There is no need to ask me what I am when you can see and hear it for yourself.
In the rare case that someone mistakes me for male (which has happened) it will be up to me if I want to correct them.
But in the meantime, I find it demeaning to always have to publicly confirm my femaleness along with my first name, through a soft inquiry about my identity politics.
Or that if I do not comply, the default is to erase my sex and call me a “they”.
This is borderline militaristic and the practice needs to be abolished.
Pronoun circles always signal an unsafe space for women. These are also the sort of spaces that inevitably shun me if and when they find out what I really think, so there is no point in depending on them in the first place.
Unfortunately, this has meant that I do not return to many public spaces of learning, arts, and community.

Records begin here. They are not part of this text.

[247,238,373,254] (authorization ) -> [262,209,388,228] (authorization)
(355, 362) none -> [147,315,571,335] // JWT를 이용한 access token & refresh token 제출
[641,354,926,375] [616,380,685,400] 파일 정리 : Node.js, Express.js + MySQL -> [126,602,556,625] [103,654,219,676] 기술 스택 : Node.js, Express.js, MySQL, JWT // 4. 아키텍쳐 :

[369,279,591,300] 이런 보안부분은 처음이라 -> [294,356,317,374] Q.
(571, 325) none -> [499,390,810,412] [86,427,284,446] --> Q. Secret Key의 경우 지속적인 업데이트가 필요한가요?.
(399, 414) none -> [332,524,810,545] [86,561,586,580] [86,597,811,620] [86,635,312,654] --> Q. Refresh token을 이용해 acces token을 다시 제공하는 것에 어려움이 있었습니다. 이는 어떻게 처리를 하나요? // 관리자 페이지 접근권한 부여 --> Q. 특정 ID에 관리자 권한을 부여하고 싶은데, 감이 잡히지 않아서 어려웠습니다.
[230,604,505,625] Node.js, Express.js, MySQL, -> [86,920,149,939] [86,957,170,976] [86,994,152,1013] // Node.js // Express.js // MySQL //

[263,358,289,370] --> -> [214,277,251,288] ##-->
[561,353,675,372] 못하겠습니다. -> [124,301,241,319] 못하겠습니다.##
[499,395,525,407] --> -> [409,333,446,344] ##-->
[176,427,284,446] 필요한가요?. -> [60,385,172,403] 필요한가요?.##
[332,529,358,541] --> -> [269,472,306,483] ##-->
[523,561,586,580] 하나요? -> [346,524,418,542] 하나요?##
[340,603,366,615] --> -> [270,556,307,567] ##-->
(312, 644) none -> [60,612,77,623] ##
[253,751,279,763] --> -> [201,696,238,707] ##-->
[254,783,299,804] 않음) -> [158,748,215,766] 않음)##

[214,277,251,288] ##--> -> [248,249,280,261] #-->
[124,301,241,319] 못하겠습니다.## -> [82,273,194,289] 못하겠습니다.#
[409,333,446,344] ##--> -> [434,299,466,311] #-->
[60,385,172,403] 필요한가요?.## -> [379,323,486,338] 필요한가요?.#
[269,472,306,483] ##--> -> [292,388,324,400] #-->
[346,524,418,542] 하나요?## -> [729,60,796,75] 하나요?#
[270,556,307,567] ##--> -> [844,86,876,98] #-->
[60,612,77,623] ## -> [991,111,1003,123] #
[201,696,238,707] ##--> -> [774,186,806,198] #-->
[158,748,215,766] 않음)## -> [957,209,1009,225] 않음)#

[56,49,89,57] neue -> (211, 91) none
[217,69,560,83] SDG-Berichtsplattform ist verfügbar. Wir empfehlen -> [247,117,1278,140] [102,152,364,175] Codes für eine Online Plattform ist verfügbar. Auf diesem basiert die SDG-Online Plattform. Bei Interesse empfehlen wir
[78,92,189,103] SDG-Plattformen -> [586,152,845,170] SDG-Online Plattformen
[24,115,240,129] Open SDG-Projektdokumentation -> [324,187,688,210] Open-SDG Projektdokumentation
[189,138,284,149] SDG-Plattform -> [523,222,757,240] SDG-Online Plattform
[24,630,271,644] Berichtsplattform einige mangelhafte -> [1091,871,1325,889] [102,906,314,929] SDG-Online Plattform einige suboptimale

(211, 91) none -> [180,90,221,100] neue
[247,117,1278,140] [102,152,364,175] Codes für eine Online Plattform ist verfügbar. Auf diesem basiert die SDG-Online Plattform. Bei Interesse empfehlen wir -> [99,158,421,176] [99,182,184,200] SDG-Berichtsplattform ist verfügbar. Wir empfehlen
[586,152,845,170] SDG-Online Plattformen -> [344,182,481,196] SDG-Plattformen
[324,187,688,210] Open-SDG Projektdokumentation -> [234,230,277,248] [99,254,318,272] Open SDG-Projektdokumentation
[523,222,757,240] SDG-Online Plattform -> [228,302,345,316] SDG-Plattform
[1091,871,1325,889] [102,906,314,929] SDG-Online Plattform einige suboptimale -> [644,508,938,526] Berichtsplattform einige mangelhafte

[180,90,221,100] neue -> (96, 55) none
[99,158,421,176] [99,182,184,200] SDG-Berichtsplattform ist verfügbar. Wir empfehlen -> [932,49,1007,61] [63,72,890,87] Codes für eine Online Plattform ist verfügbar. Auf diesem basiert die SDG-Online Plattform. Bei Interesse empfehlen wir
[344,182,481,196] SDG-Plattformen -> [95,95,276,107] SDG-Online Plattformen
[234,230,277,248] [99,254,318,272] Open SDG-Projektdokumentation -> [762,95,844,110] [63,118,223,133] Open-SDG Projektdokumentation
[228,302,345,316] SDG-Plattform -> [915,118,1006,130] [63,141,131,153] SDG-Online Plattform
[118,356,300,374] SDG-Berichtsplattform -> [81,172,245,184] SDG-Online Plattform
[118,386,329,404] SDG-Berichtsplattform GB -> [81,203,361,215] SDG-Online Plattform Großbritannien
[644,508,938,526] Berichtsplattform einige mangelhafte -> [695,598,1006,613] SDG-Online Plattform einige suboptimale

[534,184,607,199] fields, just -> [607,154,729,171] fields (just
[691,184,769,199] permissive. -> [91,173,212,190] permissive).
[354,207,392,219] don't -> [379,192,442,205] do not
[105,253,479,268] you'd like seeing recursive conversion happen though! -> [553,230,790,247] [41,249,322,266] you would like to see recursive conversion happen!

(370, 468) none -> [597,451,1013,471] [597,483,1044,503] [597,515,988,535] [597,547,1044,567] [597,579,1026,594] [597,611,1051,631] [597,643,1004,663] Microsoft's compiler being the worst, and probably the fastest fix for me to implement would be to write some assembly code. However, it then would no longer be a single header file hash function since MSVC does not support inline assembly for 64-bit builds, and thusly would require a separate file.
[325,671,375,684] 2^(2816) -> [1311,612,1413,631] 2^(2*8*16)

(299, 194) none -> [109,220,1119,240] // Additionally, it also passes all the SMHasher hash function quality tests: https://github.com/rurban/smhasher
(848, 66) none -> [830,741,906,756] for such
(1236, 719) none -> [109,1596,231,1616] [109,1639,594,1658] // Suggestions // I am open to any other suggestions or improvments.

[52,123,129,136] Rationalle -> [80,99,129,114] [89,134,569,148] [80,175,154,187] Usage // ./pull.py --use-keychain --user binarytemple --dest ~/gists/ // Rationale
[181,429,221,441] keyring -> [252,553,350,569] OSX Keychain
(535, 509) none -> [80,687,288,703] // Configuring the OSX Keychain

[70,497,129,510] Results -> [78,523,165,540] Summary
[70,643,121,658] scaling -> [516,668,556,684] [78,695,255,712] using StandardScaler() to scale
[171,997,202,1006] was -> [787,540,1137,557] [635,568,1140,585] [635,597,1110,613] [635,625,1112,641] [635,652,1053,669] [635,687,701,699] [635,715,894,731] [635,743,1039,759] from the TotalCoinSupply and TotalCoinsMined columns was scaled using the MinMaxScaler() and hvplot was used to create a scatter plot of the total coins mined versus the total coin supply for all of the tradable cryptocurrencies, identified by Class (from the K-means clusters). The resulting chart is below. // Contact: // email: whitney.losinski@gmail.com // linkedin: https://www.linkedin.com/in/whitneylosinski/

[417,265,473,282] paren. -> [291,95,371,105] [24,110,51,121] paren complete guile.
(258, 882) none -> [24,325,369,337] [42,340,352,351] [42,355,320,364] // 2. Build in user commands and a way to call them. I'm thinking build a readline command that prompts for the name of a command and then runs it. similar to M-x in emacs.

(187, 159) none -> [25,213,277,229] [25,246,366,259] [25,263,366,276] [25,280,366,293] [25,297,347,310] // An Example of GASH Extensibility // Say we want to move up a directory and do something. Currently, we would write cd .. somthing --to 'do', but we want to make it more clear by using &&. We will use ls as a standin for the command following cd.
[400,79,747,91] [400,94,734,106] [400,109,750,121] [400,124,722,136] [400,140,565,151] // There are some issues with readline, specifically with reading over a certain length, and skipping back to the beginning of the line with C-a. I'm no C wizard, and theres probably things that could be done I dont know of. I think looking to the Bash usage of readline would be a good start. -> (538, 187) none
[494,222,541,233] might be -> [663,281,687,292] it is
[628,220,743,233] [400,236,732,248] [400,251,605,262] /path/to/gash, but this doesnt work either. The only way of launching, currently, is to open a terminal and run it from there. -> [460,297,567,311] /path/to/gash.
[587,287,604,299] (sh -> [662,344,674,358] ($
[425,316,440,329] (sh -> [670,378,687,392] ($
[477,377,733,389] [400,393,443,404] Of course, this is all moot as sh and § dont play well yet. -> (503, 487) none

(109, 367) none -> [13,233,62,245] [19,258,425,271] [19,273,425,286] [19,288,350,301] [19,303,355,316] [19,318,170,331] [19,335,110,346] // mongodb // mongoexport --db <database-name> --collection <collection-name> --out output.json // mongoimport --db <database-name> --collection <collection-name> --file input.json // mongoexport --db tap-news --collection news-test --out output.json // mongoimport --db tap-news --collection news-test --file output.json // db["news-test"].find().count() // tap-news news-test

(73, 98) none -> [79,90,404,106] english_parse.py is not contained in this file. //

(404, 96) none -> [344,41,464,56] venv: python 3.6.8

It has meant a more solitary lifestyle.
I have had to be incredibly resourceful and creative in order to independently sustain my connection with the activities and communities I love most—in the face them being overrun by extreme gender ideology.
Ironically, as a gay black woman, I am the poster child of diversity and inclusion.
Everybody claims to want to include me, in theory.
Yet, I am so aggressively excluded and pushed out from each and every one of these spaces, simply because I honor exactly who and what I am.
I think a lot of people need a reality check, and it’s only a matter of time before it lands at their doorstep.
I attended a gender woo workshop at the university in 2015. I was smelling the government intervention rat even then. The workshop was ordained by “Horace” about whom the department had received an email stating that “outward appearances are not determinant of gender.” I expected Horace to be Butch. Instead this “he” was a large voluptuous black woman dressed in raspberry frills and ballet flats. Pronoun buttons and other pronoun swag was handed out, increasing my suspicion of government payout to promote this dangerous ideology. They also had us fill out the privilege chart. Needless to say, when it was my turn to participate in the ritual, I declined saying, What you see is what you get. I was later accosted by a facilitator in a knit cap with elf ears. Why was I so uncomfortable, she wanted to know. “I can’t believe you’re asking me that,” I responded.
It’s like asking an atheist what prayer they want to lead the class with - a classic complex question.